### Exercise
Quote all of the data below exactly, please.

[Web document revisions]
-=-=-
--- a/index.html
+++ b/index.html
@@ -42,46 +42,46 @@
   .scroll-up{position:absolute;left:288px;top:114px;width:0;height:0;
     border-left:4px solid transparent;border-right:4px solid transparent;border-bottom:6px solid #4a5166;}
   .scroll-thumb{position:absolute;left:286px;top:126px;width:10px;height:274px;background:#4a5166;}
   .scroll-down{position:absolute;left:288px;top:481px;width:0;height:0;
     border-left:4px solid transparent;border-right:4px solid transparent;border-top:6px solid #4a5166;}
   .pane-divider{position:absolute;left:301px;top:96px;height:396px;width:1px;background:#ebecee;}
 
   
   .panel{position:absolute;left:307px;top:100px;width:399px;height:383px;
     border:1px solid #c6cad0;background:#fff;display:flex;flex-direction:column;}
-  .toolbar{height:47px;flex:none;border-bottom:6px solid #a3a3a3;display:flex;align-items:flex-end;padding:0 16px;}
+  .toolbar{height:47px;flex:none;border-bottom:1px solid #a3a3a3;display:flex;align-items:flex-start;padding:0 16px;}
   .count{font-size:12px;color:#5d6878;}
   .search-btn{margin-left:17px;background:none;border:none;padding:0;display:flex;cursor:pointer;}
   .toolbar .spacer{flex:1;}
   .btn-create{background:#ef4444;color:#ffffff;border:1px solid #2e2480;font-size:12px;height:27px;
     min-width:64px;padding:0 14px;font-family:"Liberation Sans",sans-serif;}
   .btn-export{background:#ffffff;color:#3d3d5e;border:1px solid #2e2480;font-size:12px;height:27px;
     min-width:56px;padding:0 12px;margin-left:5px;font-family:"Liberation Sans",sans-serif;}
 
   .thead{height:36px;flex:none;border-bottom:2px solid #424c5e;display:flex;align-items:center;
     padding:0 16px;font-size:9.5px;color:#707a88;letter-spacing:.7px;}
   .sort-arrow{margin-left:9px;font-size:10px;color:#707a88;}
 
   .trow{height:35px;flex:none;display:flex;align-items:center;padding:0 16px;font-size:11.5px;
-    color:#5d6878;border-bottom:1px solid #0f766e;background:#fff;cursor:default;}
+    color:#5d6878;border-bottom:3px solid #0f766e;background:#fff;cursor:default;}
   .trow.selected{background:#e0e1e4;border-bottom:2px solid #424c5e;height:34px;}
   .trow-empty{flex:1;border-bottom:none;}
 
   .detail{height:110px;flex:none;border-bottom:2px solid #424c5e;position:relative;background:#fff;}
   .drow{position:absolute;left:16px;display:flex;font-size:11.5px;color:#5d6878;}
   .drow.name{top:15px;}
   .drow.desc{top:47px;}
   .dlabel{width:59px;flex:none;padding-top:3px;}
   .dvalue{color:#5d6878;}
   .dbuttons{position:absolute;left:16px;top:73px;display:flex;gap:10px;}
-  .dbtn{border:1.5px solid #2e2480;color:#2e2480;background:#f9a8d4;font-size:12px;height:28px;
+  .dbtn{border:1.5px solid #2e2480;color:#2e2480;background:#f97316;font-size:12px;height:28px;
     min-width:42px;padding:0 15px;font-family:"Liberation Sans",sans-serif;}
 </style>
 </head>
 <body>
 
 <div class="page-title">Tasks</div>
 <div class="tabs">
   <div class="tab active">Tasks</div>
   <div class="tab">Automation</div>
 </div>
-=-=-
### Response box
--- a/index.html
+++ b/index.html
@@ -42,46 +42,46 @@
   .scroll-up{position:absolute;left:288px;top:114px;width:0;height:0;
     border-left:4px solid transparent;border-right:4px solid transparent;border-bottom:6px solid #4a5166;}
   .scroll-thumb{position:absolute;left:286px;top:126px;width:10px;height:274px;background:#4a5166;}
   .scroll-down{position:absolute;left:288px;top:481px;width:0;height:0;
     border-left:4px solid transparent;border-right:4px solid transparent;border-top:6px solid #4a5166;}
   .pane-divider{position:absolute;left:301px;top:96px;height:396px;width:1px;background:#ebecee;}
 
   
   .panel{position:absolute;left:307px;top:100px;width:399px;height:383px;
     border:1px solid #c6cad0;background:#fff;display:flex;flex-direction:column;}
-  .toolbar{height:47px;flex:none;border-bottom:6px solid #a3a3a3;display:flex;align-items:flex-end;padding:0 16px;}
+  .toolbar{height:47px;flex:none;border-bottom:1px solid #a3a3a3;display:flex;align-items:flex-start;padding:0 16px;}
   .count{font-size:12px;color:#5d6878;}
   .search-btn{margin-left:17px;background:none;border:none;padding:0;display:flex;cursor:pointer;}
   .toolbar .spacer{flex:1;}
   .btn-create{background:#ef4444;color:#ffffff;border:1px solid #2e2480;font-size:12px;height:27px;
     min-width:64px;padding:0 14px;font-family:"Liberation Sans",sans-serif;}
   .btn-export{background:#ffffff;color:#3d3d5e;border:1px solid #2e2480;font-size:12px;height:27px;
     min-width:56px;padding:0 12px;margin-left:5px;font-family:"Liberation Sans",sans-serif;}
 
   .thead{height:36px;flex:none;border-bottom:2px solid #424c5e;display:flex;align-items:center;
     padding:0 16px;font-size:9.5px;color:#707a88;letter-spacing:.7px;}
   .sort-arrow{margin-left:9px;font-size:10px;color:#707a88;}
 
   .trow{height:35px;flex:none;display:flex;align-items:center;padding:0 16px;font-size:11.5px;
-    color:#5d6878;border-bottom:1px solid #0f766e;background:#fff;cursor:default;}
+    color:#5d6878;border-bottom:3px solid #0f766e;background:#fff;cursor:default;}
   .trow.selected{background:#e0e1e4;border-bottom:2px solid #424c5e;height:34px;}
   .trow-empty{flex:1;border-bottom:none;}
 
   .detail{height:110px;flex:none;border-bottom:2px solid #424c5e;position:relative;background:#fff;}
   .drow{position:absolute;left:16px;display:flex;font-size:11.5px;color:#5d6878;}
   .drow.name{top:15px;}
   .drow.desc{top:47px;}
   .dlabel{width:59px;flex:none;padding-top:3px;}
   .dvalue{color:#5d6878;}
   .dbuttons{position:absolute;left:16px;top:73px;display:flex;gap:10px;}
-  .dbtn{border:1.5px solid #2e2480;color:#2e2480;background:#f9a8d4;font-size:12px;height:28px;
+  .dbtn{border:1.5px solid #2e2480;color:#2e2480;background:#f97316;font-size:12px;height:28px;
     min-width:42px;padding:0 15px;font-family:"Liberation Sans",sans-serif;}
 </style>
 </head>
 <body>
 
 <div class="page-title">Tasks</div>
 <div class="tabs">
   <div class="tab active">Tasks</div>
   <div class="tab">Automation</div>
 </div>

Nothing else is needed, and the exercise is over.